In a study performed by the International Association for Dental Research, those who ate yogurt twice a day for six weeks saw an 80% drop in the levels of hydrogen sulphide — a major cause of bad breath.
Staying hydrated helps us maintain optimal salivary flow. Water also helps neutralize the pH to keep stinky bacterial colonies (that love acidic environments) and bad breath in check.
Mouthwashes work via one (or both) of the following mechanisms to mask or neutralize bad breath:
Most mouthwashes do not improve oral ecology, but contain compounds that help mask unpleasant odors.
Mouthwashes, such as those containing chlorhexidine, target and kill all bacteria. While carpet bombing isn’t the ideal approach since it kills the good and bad bacteria alike (essentially reducing bacterial counts – the good and the bad), it can temporarily reduce bad breath. A number of researchers are working on more ideal alternatives to specifically target the stinkers.

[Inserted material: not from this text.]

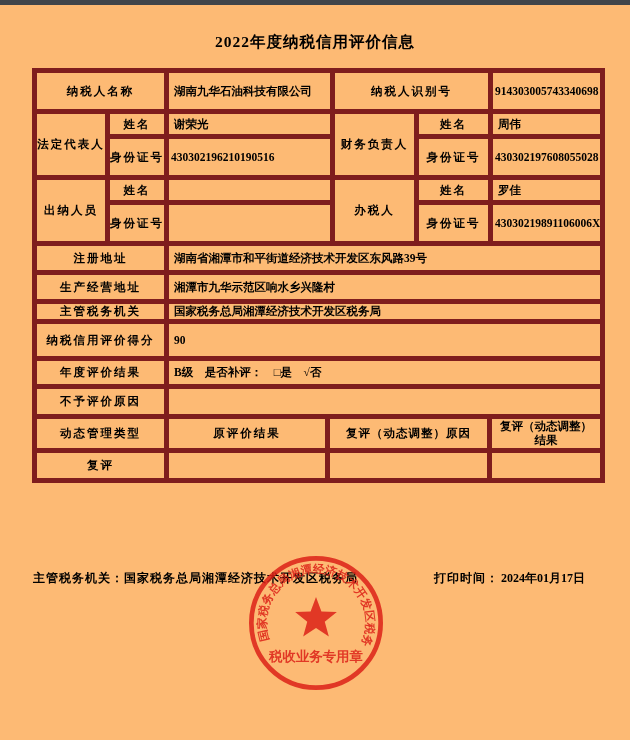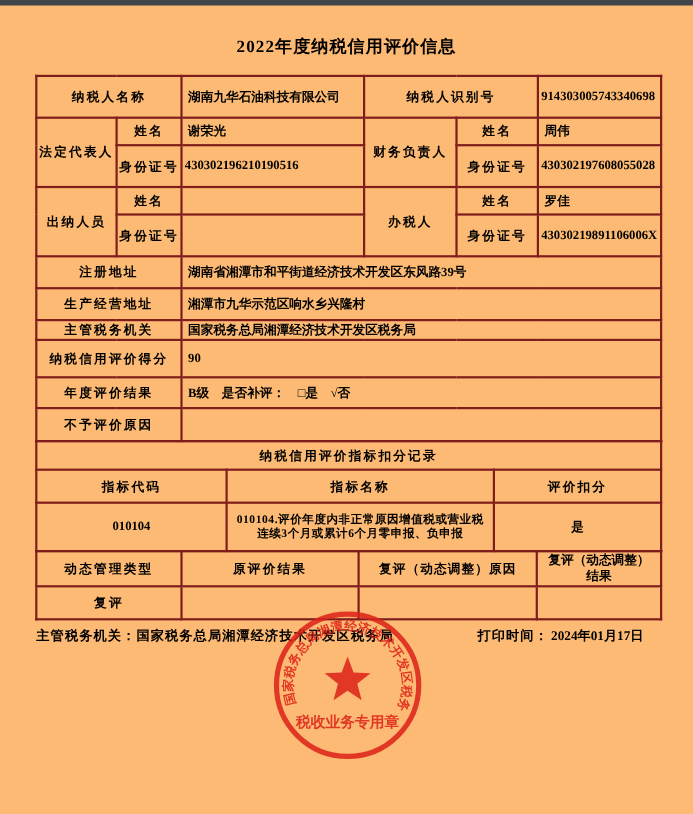"纳税人名称" td { border: 2px solid #7f1d1d -> 5px solid #7f1d1d }
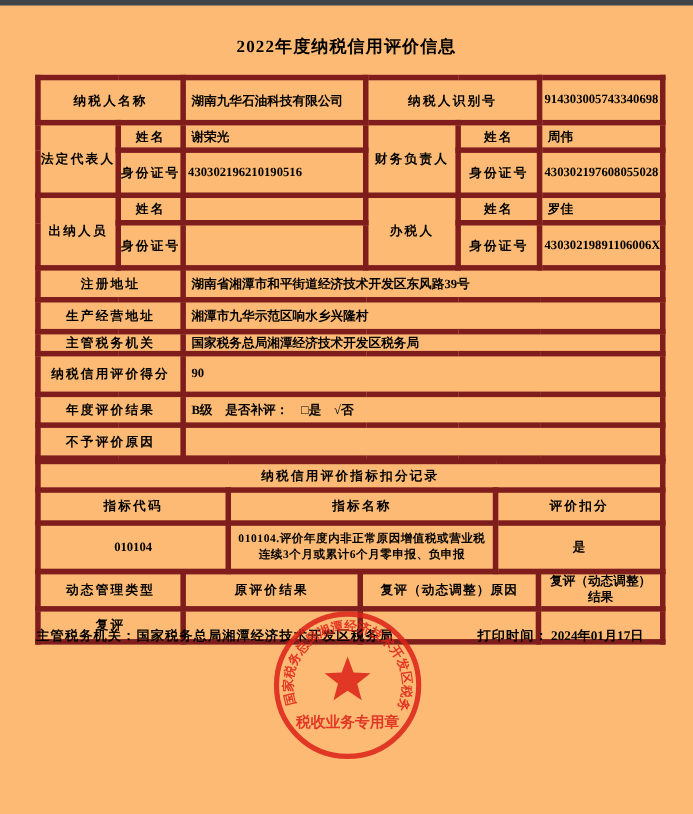"纳税信用评价指标扣分记录" table.tbl-b { html: <table> <colgroup> <col> <col> <col> </colgroup> <tbody> <tr> <td>纳税信用评价指标扣分记录</td> </tr> <tr> <td>指标代码</td> <td>指标名称</td> <td>评价扣分</td> </tr> <tr> <td>010104</td> <td>010104.评价年度内非正常原因增值税或营业税连续3个月或累计6个月零申报、负申报</td> <td>是</td> </tr> </tbody> </table> -> none }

Oil pulling is a folk remedy that originated in India. It first appeared in an early text of Ayurvedic medicine (aka Indian traditional medicine). Via this technique, you are advised to gargle one tablespoon of oil (coconut, sesame, sunflower etc.) for 20 minutes once per day.
Practicers of oil pulling have noted fresher breath amongst a myriad of additional, purported benefits. It's believed that the swishing action of oil pulling may loosen bacteria via a soap-like mechanism and that the medium chain fatty acids in coconut oil may inhibit bacterial growth.
The stinkers love to hide out in between your teeth, along your gum line, and on your tongue. If you don’t believe it (and if you dare), try taking a whiff of your floss after using it. Don’t let the bacteria party in your mouth! Floss daily to beat bad breath!